If you want something true but probably mysterious, try Nagel and Newman's "Godel's Proof".

EmptySeraph
06-20-2017, 07:58 AM
Awful recommendations.

YesNo
06-20-2017, 10:54 AM
I didn't think you would like them. I have read both of them at least twice.

Whifflingpin
07-03-2017, 12:39 PM
Isaac D'Israeli - "Curiosities of Literature" etc.

EmptySeraph
07-07-2017, 07:07 PM
This emerges as rather very interesting indeed. I adore discovering the looks of these otherwise obscure and partially or totally consigned to oblivion men of letters, scholars, polymaths that had a certain sophistication about their quill.
I also think Borges mentioned a handful of those somewhere in his inkhorn scribblings and bookish essays, I'll have to look over his recommendations.

Danik 2016
07-07-2017, 07:58 PM
I found this book on Borges, Havenīt read it, but might be useful to distinguish the real authors from the ones he invented.

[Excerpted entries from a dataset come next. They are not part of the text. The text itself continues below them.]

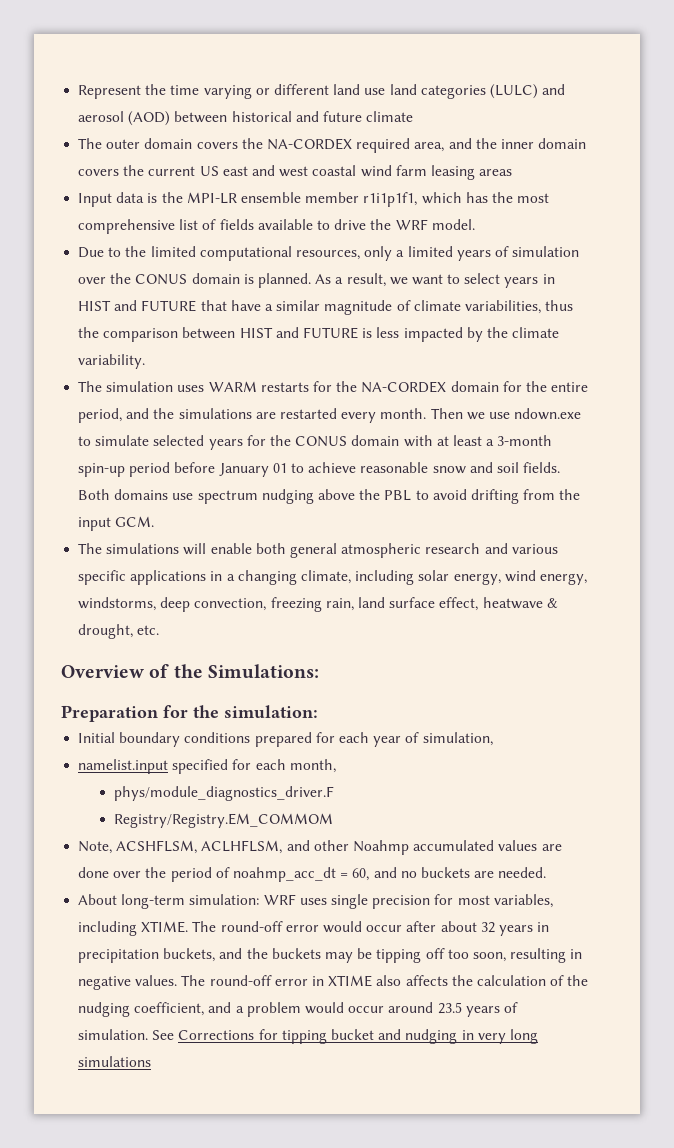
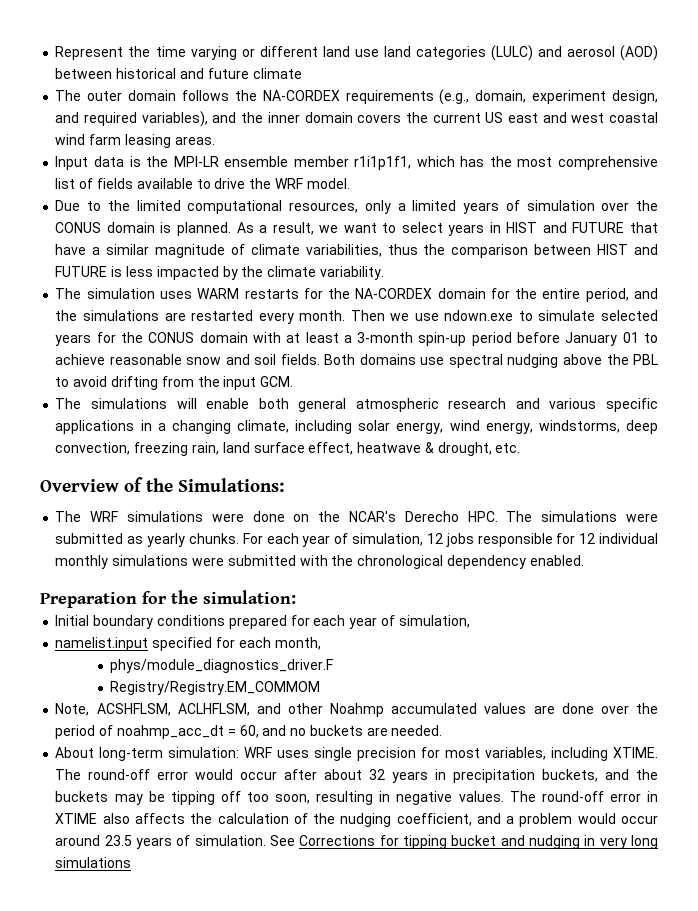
- The outer domain covers the NA-CORDEX required area, and the inner domain covers the current US east and west coastal wind farm leasing areas
+ The outer domain follows the NA-CORDEX requirements (e.g., domain, experiment design, and required variables), and the inner domain covers the current US east and west coastal wind farm leasing areas.
- Both domains use spectrum nudging above the PBL to avoid drifting from the input GCM.
+ Both domains use spectral nudging above the PBL to avoid drifting from the input GCM.
+ The WRF simulations were done on the NCAR's Derecho HPC. The simulations were submitted as yearly chunks. For each year of simulation, 12 jobs responsible for 12 individual monthly simulations were submitted with the chronological dependency enabled.

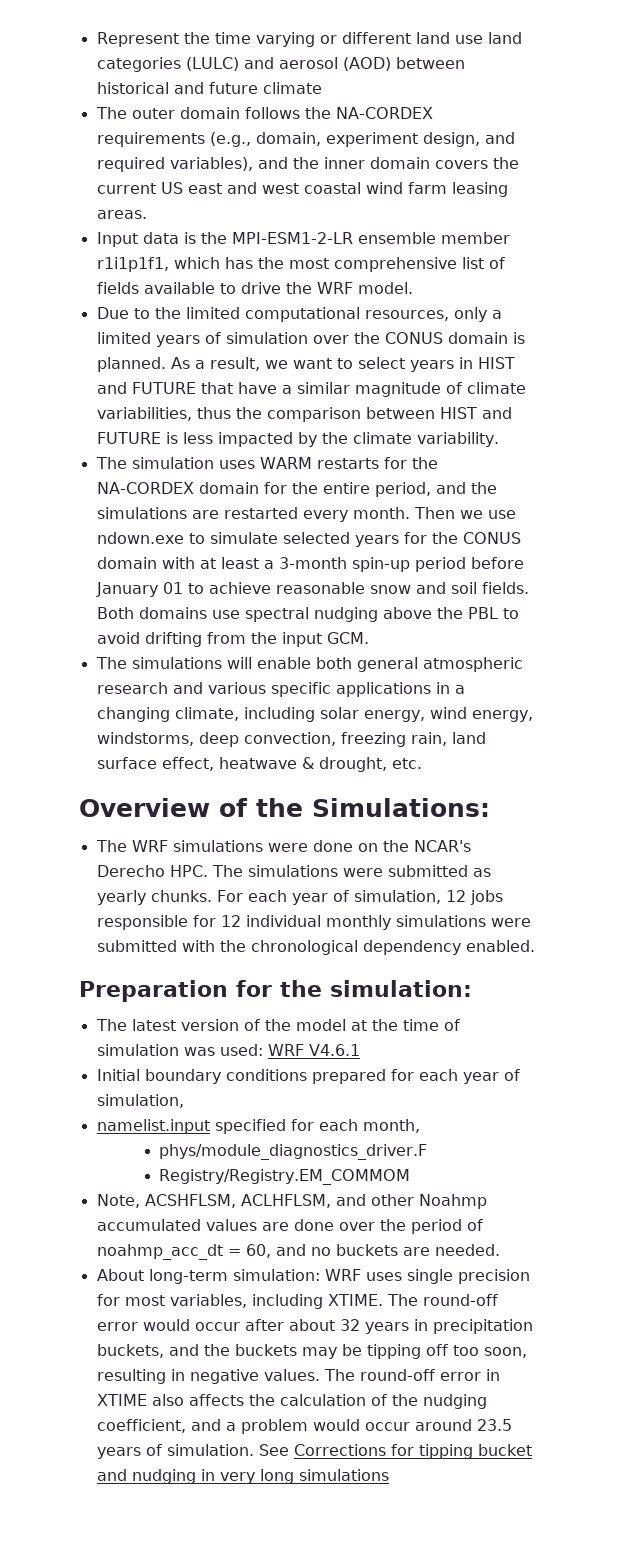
- Input data is the MPI-LR ensemble member r1i1p1f1, which has the most comprehensive list of fields available to drive the WRF model.
+ Input data is the MPI-ESM1-2-LR ensemble member r1i1p1f1, which has the most comprehensive list of fields available to drive the WRF model.
+ The latest version of the model at the time of simulation was used: WRF V4.6.1

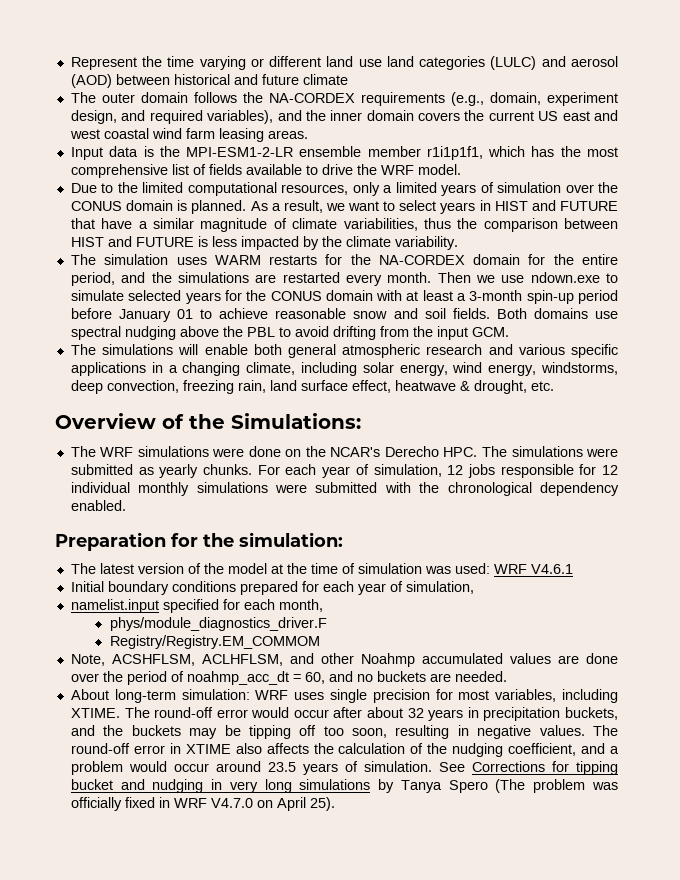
- See Corrections for tipping bucket and nudging in very long simulations
+ See Corrections for tipping bucket and nudging in very long simulations by Tanya Spero (The problem was officially fixed in WRF V4.7.0 on April 25).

http://93-yv313qt.newslon.com/category/7821/

The pdf version is supposed to be free.

chrisvia
08-11-2017, 10:33 AM
It's from twentieth-century American literature, but I suggest Alexander Theroux's Darconville's Cat.

Also, these two books--The Anatomy of Melancholy and Religio Medici--are among my all-time most enjoyable experiences. I read Burton's masterwork as my 2017 kick-off.

Gerardo 7 Reyes
08-13-2017, 09:52 PM
M. A. Screech's english translation of Michel de Montaigne's essays may meet such criteria... I hope.

Check Penguin Classics' edition:
Michel de Montaigne
Essays
Translated by M. A. Screech

EmptySeraph
08-16-2017, 10:33 AM
It's the translation precisely that have conferred Montaigne a hue of esotericism? You mean the style which the translator has attributed to his writings is bordering on the arcane? That's very interesting, I'll check this translation.

Alvin Pepler
08-26-2017, 05:13 PM
"Esoteric"? You want to read German Idealists, especially Schelling's firs few pages of his "Philosophical Investigations into the Essence of Human Freedom".

JBI
08-26-2017, 11:49 PM
Ge Hong's work, or Tao Huangjing's work, both ancient Chinese masters of esoteric. Though be warned, their stuff is weird.